Artificial intelligence (AI) is the simulation of human intelligence processes by computer systems, enabling them to find patterns and trends in large amounts of data. Well-known AI digital assistants that process natural human language and recognize speech are Apple’s Siri, Google Now and Amazon’s Alexa. Their clear voices answer your spoken questions by doing web searches, and they perform other commands.

According to a video on the ORNL website, lab researchers are finding ways to use AI to improve health care (including cancer diagnosis and therapy), manufacturing using 3D printing, and electrical grid security by analyzing large sets of data on supercomputers.

Tourassi will be speaking specifically on “Extreme Scale Data Analytics and AI at the Oak Ridge Leadership Computing Facility.”

At the in-person “hybrid” meeting hosted by Friends of ORNL, attendees may bring their own food to eat.
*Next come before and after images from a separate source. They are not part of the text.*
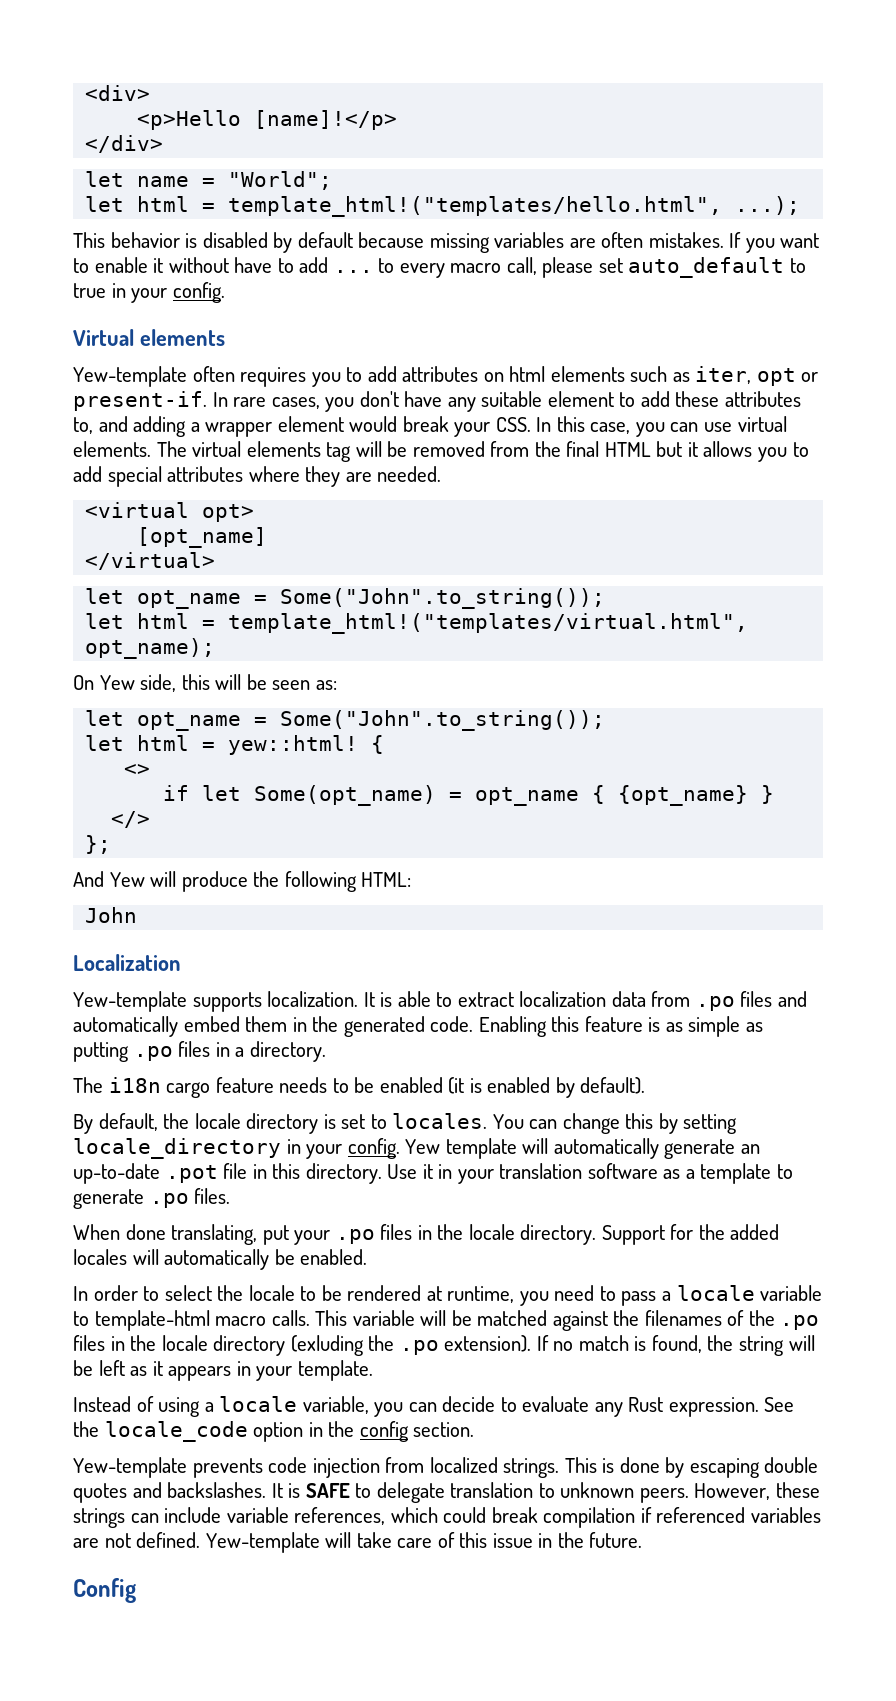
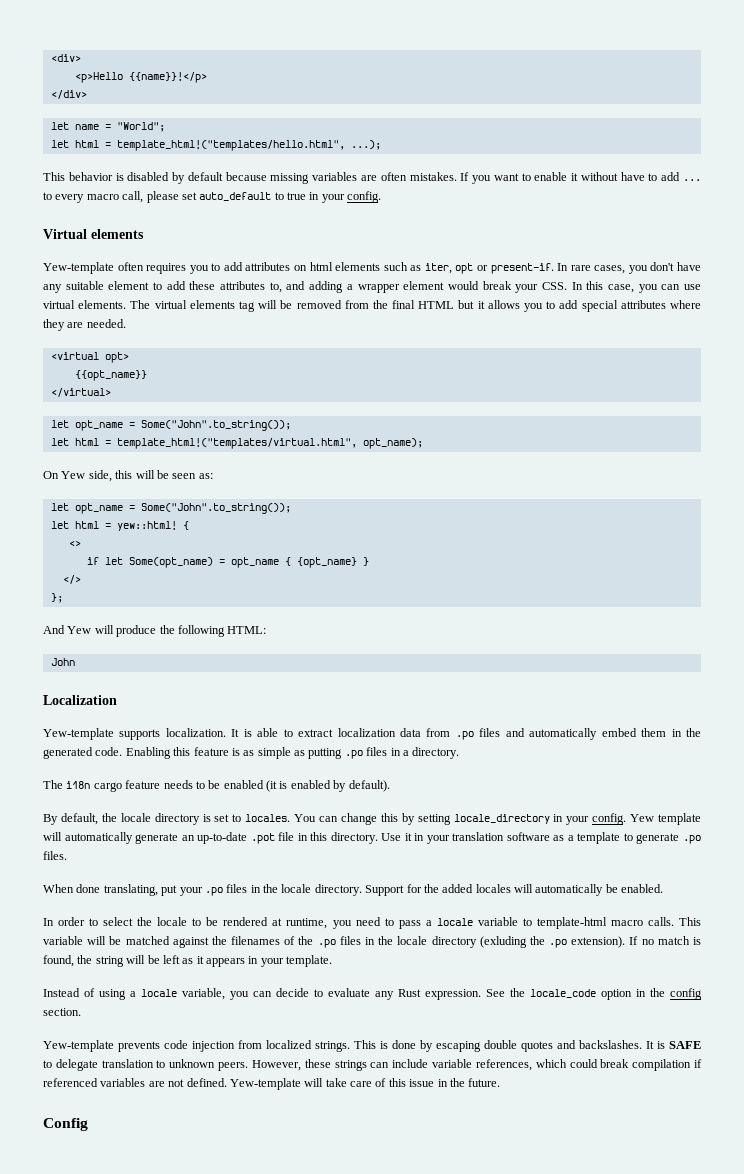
[254,110,398,130] [name]!</p> -> [128,72,207,83] {{name}}!</p>
[137,527,268,548] [opt_name] -> [74,370,147,381] {{opt_name}}

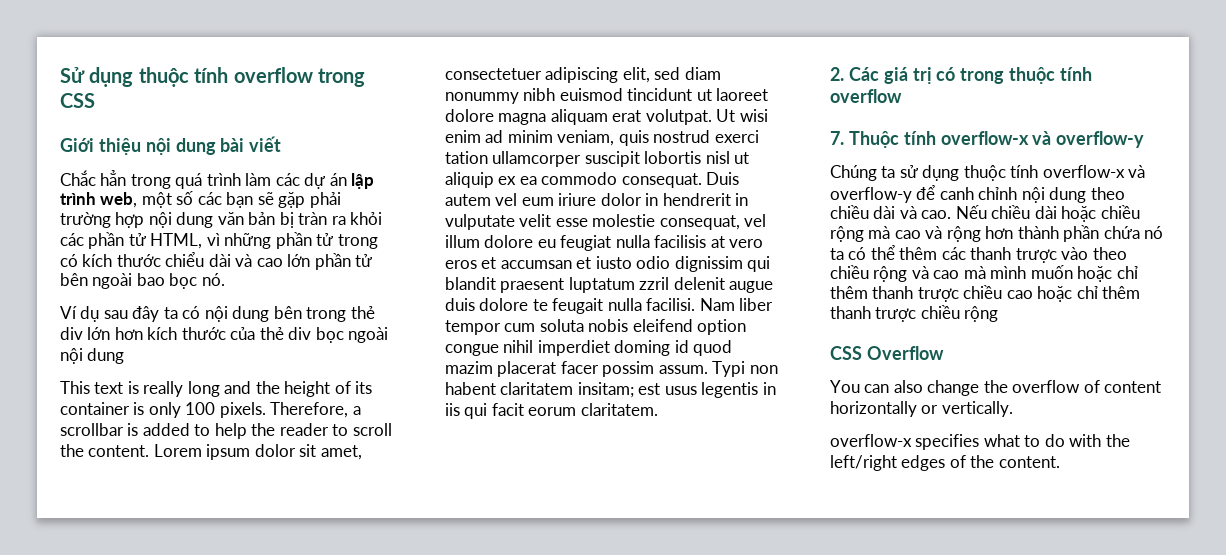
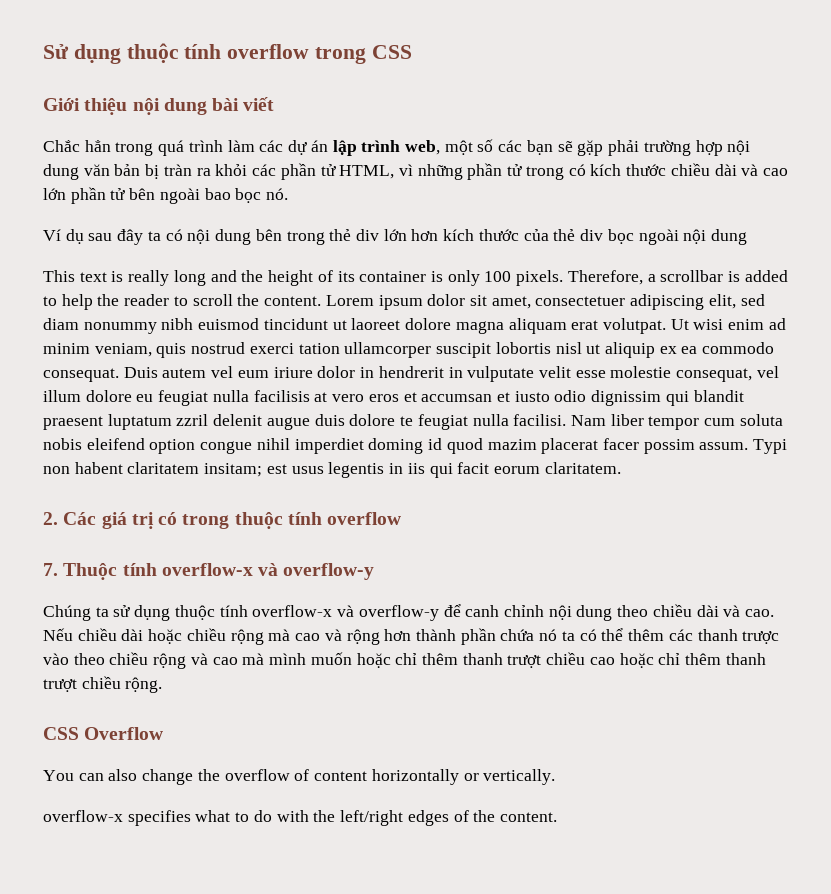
[165,252,205,267] chiểu -> [670,163,710,176] chiều
[552,298,604,314] feugait -> [417,414,468,430] feugiat
[917,287,959,302] trược -> [507,655,542,668] trượt
[875,305,999,322] trược chiều rộng -> [43,676,163,693] trượt chiều rộng.

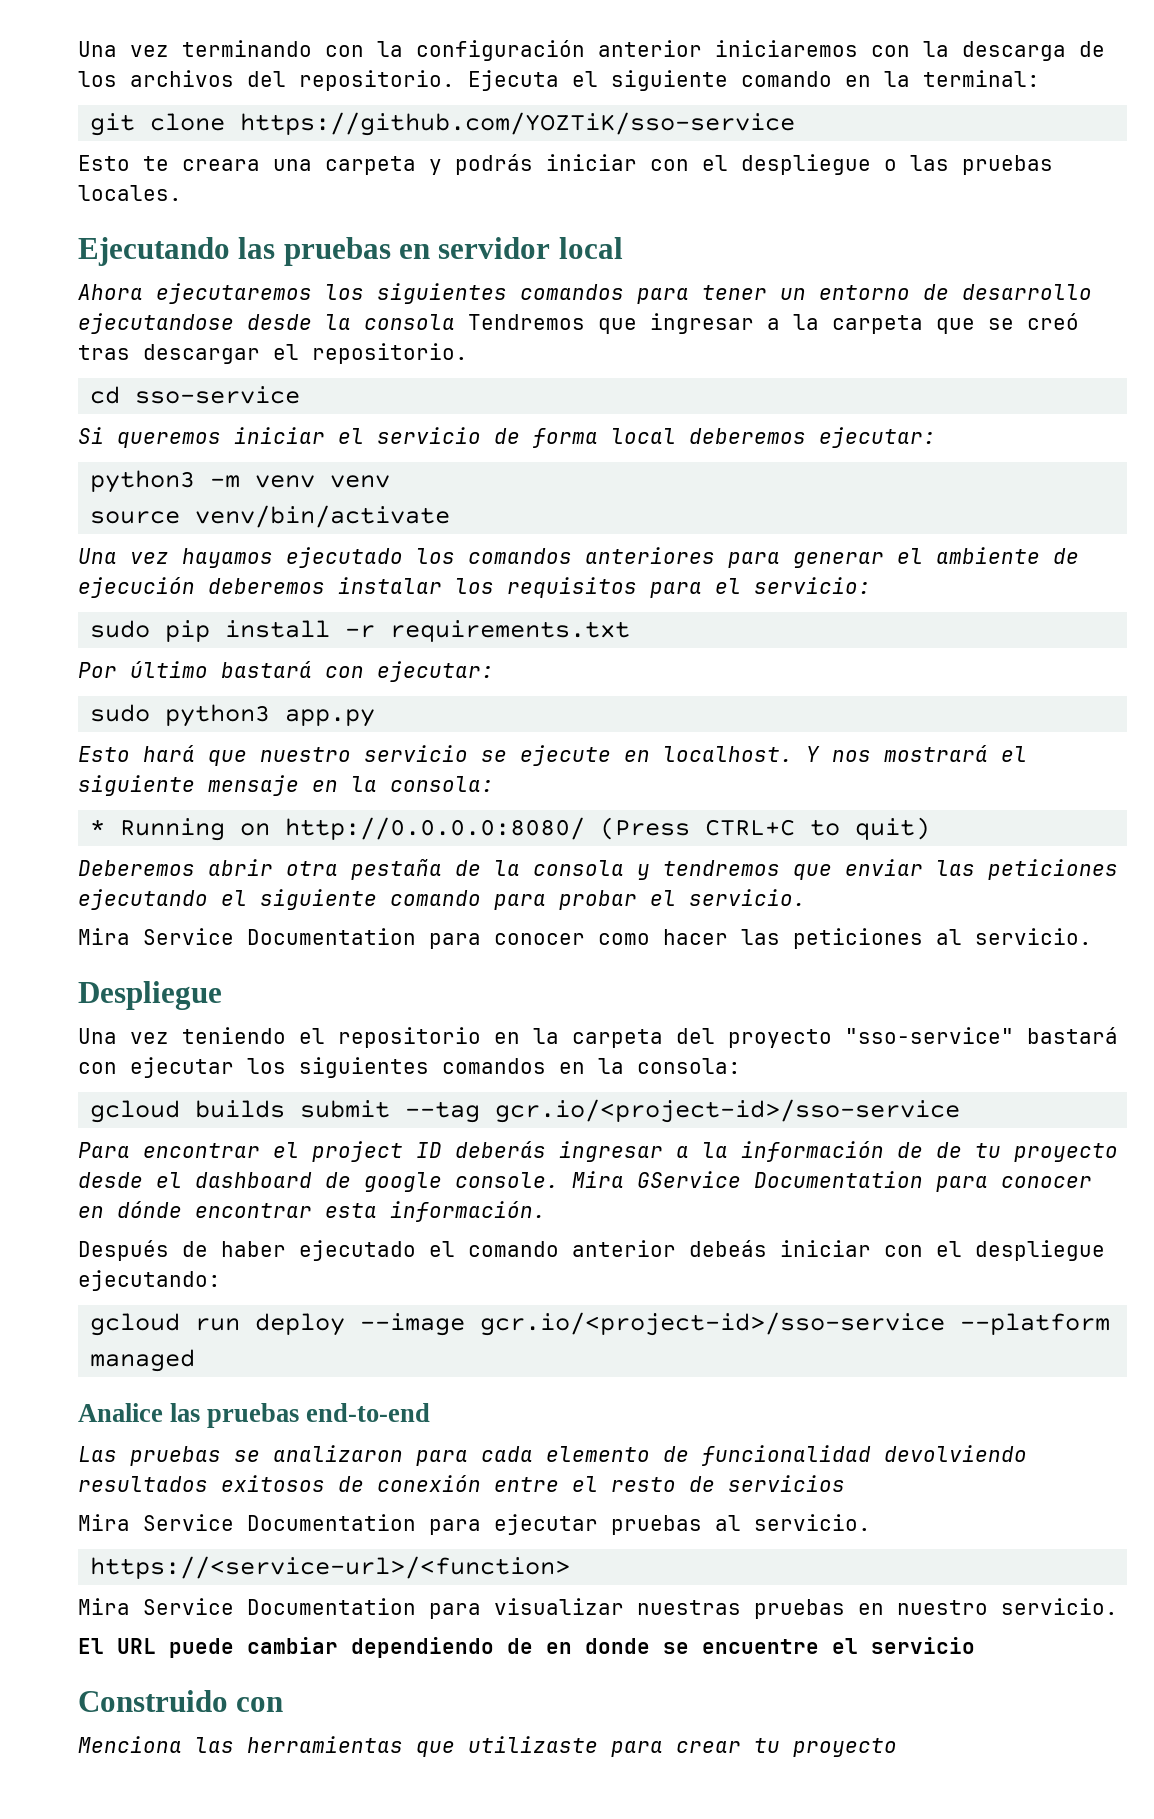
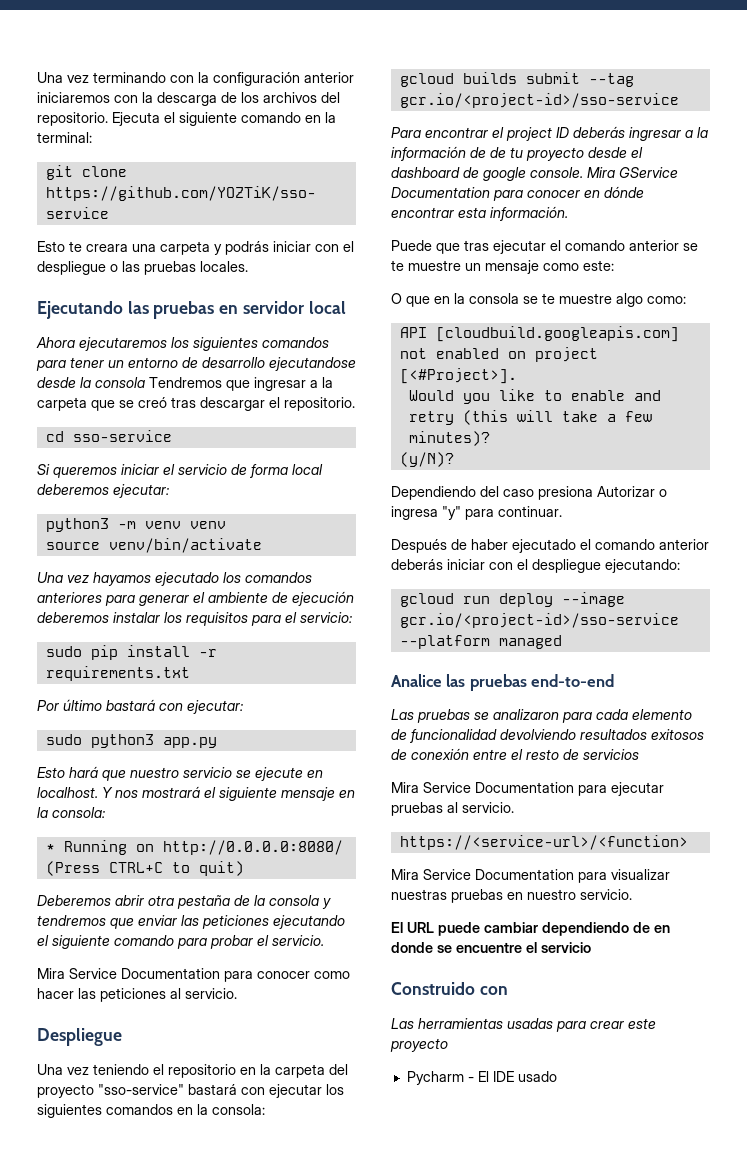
(546, 1211) none -> [391,240,698,254] [391,260,614,274] [391,293,686,307] [399,326,679,342] [399,347,598,362] [399,368,517,384] [408,389,661,404] [408,410,652,425] [408,431,490,446] [399,452,454,467] [391,486,667,500] [391,506,562,520] // Puede que tras ejecutar el comando anterior se te muestre un mensaje como este: // O que en la consola se te muestre algo como: // API [cloudbuild.googleapis.com] not enabled on project [<#Project>]. // Would you like to enable and retry (this will take a few minutes)? // (y/N)? // Dependiendo del caso presiona Autorizar o ingresa "y" para continuar.
[689,1240,767,1257] debeás -> [391,559,443,570] deberás
[78,1736,598,1757] Menciona las herramientas que utilizaste -> [391,1018,553,1029] Las herramientas usadas
[754,1738,897,1757] tu proyecto -> [628,1018,656,1029] [390,1038,448,1052] [406,1071,557,1085] este proyecto // Pycharm - El IDE usado

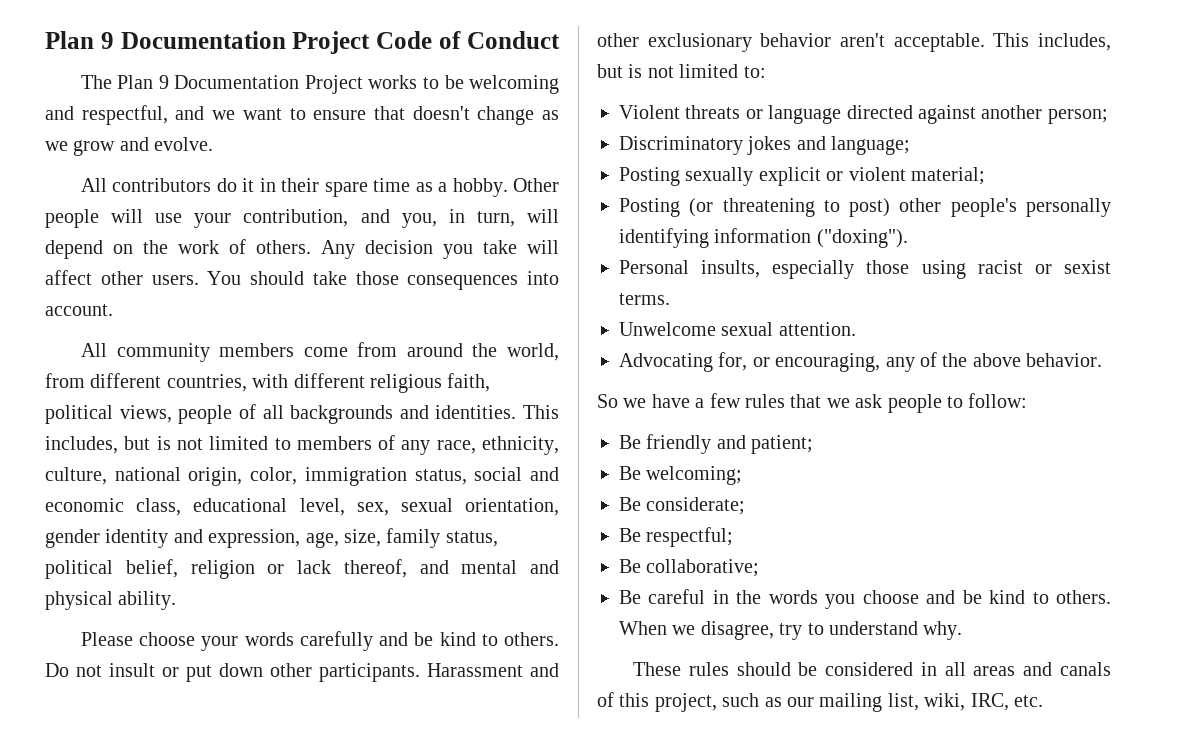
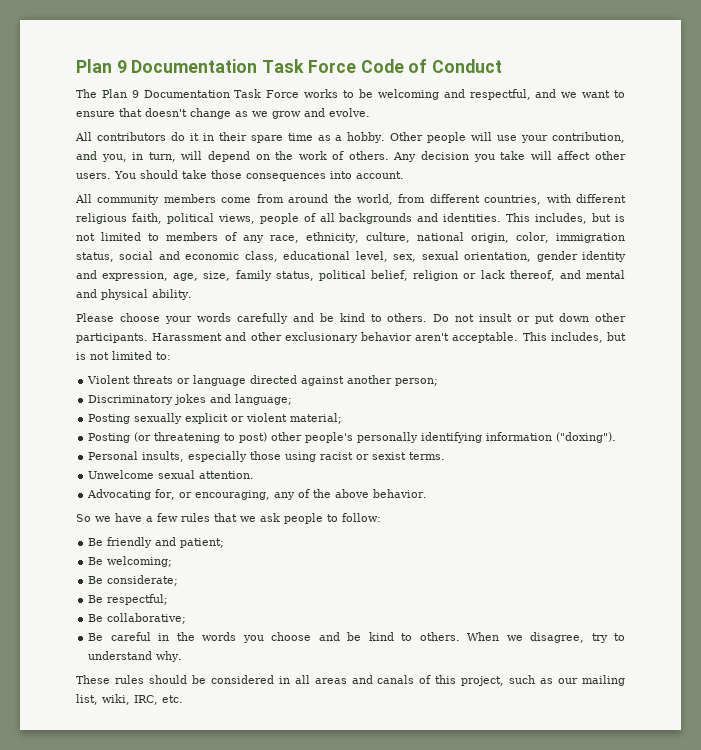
[45,31,371,54] Plan 9 Documentation Project -> [76,59,356,73] Plan 9 Documentation Task Force
[304,75,363,94] Project -> [234,89,300,98] Task Force

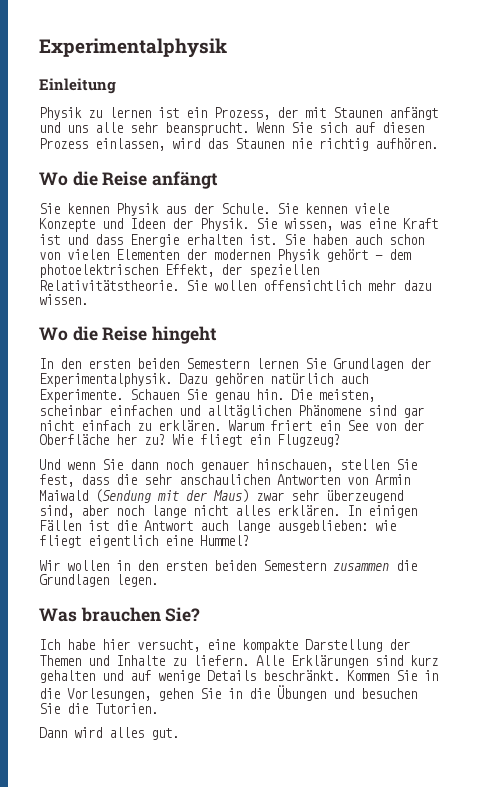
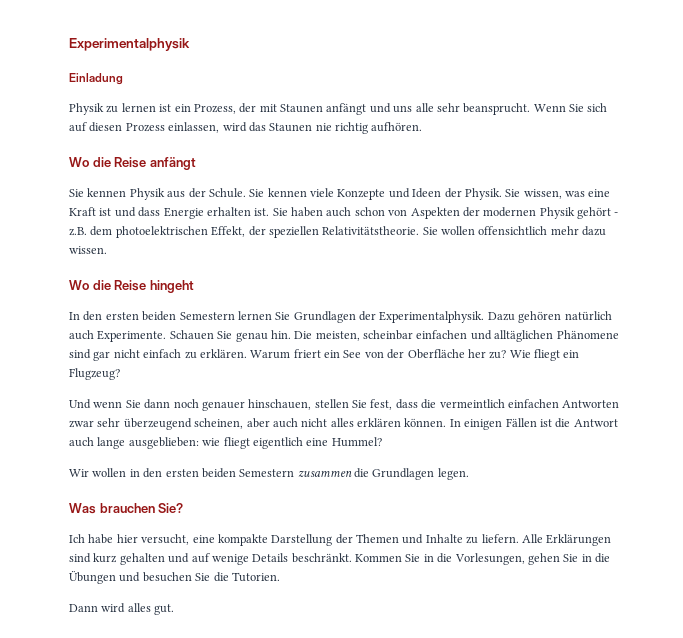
[39,78,116,94] Einleitung -> [69,73,123,85] Einladung
[67,249,179,260] vielen Elementen -> [410,207,460,219] Aspekten
(383, 257) none -> [69,227,87,236] z.B.
[144,474,410,485] [39,489,403,503] [39,505,340,518] sehr anschaulichen Antworten von Armin Maiwald (Sendung mit der Maus) zwar sehr überzeugend sind, aber noch lange nicht alles erklären. -> [439,399,620,408] [69,418,447,430] vermeintlich einfachen Antworten zwar sehr überzeugend scheinen, aber auch nicht alles erklären können.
To view the virtual afternoon lecture, click on the talk title on the home page of the website and then click on the Zoom link near the top of the page describing the lecture.

Tourassi gave this summary of her speech:

“Large-scale high-performance computing environments offer several opportunities, but also challenges for performing data analytics and AI at scale. The diverse group of applications and AI models have widely varying scales, hardware preferences, and software requirements.

“I will introduce data-driven scientific and technical innovations at the Oak Ridge Leadership Computing Facility. I will also outline some of the challenges we see in operating complex scientific workflows to enable scientific discovery across domains.”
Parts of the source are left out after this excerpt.